**Exercise prompt:** Each line from the one containing "1 YouTube Short" through the last line of the material below is to be transcribed exactly, with nothing else included.

--------------------------------

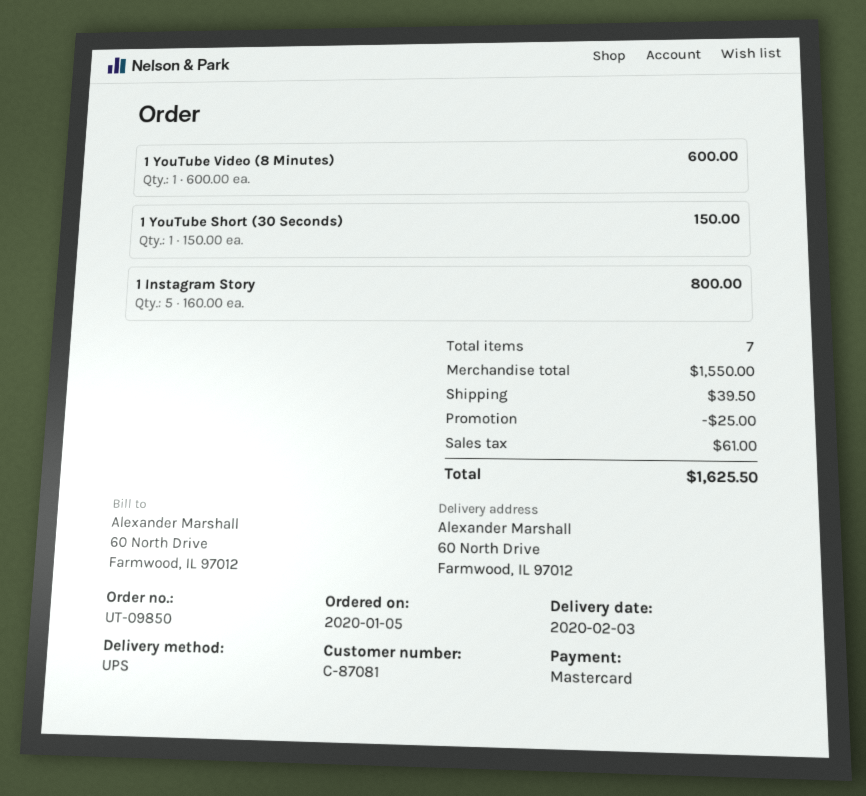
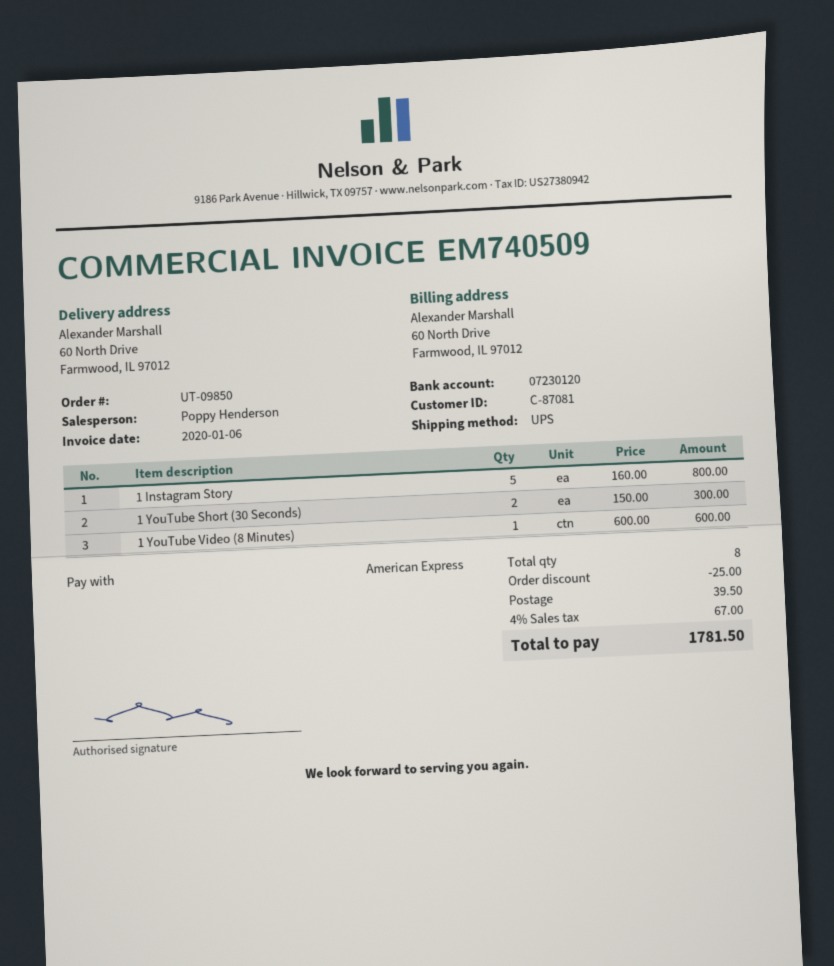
payment method: Mastercard -> American Express
1 YouTube Short (30 Seconds): 1 x 150.00 = 150.00 -> 2 x 150.00 = 300.00
total quantity: 7 -> 8
tax: 61.00 -> 67.00
total: 1625.50 -> 1781.50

--------------------------------

**Solution to this problem:**
1 YouTube Short (30 Seconds): 1 x 150.00 = 150.00 -> 2 x 150.00 = 300.00
total quantity: 7 -> 8
tax: 61.00 -> 67.00
total: 1625.50 -> 1781.50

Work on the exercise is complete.